Starting with Kaldi

10 minute read

Some prefacing notes

Even more unnotable note: this is a really rough getting started guide to Kaldi that I also use to refresh myself on Kaldi things. I’ll probably write another document later on going into more detail about the structures and whatnot of Kaldi.

The following downloading and compiling section works best on MacOS and Linux. On Windows, using WSL 2.0 may work (I have not personally tried it extensively) but line endings have to be fixed with a tool like dos2unix. Docker should also work on Windows machines.

Downloading and compiling

Before starting, the system should have some C compiler installed (usually gcc) and some other required libraries. If any related errors occur, just install the required packages with the appropriate package manager, e.g. apt on Debian and Ubuntu, pacman for Arch etc.
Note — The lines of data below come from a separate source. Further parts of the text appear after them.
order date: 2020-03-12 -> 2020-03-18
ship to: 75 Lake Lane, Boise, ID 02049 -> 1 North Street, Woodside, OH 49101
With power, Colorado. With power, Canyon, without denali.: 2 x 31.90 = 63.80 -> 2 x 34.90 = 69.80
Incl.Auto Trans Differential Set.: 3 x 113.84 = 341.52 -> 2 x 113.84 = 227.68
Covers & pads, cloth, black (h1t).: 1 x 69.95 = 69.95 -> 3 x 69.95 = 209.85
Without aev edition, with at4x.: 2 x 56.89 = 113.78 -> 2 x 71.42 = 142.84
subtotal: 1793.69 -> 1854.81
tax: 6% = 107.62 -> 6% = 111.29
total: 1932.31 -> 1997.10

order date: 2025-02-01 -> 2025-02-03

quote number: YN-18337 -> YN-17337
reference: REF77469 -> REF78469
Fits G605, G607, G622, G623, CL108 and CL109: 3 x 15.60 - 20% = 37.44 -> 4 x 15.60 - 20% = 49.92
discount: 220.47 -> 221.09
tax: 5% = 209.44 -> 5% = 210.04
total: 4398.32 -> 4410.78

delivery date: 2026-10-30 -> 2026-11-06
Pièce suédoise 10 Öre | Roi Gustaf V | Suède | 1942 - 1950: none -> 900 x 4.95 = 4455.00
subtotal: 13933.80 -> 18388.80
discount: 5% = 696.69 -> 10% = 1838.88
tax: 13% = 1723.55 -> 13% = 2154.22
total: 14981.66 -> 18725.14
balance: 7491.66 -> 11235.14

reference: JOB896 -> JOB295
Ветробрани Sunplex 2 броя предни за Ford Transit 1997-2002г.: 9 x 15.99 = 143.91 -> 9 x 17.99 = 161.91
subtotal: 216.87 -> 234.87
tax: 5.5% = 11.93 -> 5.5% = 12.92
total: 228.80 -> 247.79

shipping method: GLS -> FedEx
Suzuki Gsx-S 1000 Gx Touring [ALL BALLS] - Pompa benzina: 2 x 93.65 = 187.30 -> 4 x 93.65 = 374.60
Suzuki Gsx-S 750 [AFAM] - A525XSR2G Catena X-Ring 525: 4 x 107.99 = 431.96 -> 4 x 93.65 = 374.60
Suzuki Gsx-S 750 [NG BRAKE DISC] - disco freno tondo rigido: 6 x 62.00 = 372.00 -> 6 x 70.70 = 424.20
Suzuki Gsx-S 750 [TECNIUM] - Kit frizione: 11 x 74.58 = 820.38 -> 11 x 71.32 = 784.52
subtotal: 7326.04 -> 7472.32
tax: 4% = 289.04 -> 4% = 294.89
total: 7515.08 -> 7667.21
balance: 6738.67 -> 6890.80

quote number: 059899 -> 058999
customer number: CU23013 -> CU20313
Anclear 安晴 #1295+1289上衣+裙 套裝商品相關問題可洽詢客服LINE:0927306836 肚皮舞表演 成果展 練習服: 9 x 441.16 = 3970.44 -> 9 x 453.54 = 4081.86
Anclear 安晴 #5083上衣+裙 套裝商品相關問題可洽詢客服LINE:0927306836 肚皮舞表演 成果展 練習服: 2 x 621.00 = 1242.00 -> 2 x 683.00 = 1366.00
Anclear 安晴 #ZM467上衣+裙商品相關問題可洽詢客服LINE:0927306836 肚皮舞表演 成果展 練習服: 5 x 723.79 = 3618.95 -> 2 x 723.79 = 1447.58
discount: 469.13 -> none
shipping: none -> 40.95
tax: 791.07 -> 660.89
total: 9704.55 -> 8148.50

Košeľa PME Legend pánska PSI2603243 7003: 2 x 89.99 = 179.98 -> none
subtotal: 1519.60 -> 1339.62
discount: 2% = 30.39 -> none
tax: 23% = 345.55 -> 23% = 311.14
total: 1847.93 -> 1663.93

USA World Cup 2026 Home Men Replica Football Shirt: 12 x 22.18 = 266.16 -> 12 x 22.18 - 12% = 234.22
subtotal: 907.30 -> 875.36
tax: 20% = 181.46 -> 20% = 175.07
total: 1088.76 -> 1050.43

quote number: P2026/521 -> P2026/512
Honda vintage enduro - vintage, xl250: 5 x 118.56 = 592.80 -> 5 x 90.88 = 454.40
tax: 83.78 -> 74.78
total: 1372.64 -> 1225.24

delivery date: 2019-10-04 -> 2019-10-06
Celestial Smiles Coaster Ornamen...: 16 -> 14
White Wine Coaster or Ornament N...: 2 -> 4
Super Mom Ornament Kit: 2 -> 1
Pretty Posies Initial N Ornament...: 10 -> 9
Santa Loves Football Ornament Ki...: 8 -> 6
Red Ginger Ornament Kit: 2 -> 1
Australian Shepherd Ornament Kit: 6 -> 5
From the command line, inside your working repository, download the github repository with:

foo@bar:~$ git clone https://github.com/kaldi-asr/kaldi.git

Enter the directory created (usually named kaldi or whatever name was entered when pulling from Github):

foo@bar:~$ cd kaldi
foo@bar:~/kaldi$

Reading the INSTALL file gives the overall instructions:

foo@bar:~/kaldi$ cat INSTALL
This is the official Kaldi INSTALL. Look also at INSTALL.md for the git mirror installation.
[Option 1 in the following does not apply to native Windows install, see windows/INSTALL or following Option 2]

Option 1 (bash + makefile):

  Steps:
    (1)
    go to tools/  and follow INSTALL instructions there.

    (2)
    go to src/ and follow INSTALL instructions there.

Option 2 (cmake):

    Go to cmake/ and follow INSTALL.md instructions there.
    Note, it may not be well tested and some features are missing currently.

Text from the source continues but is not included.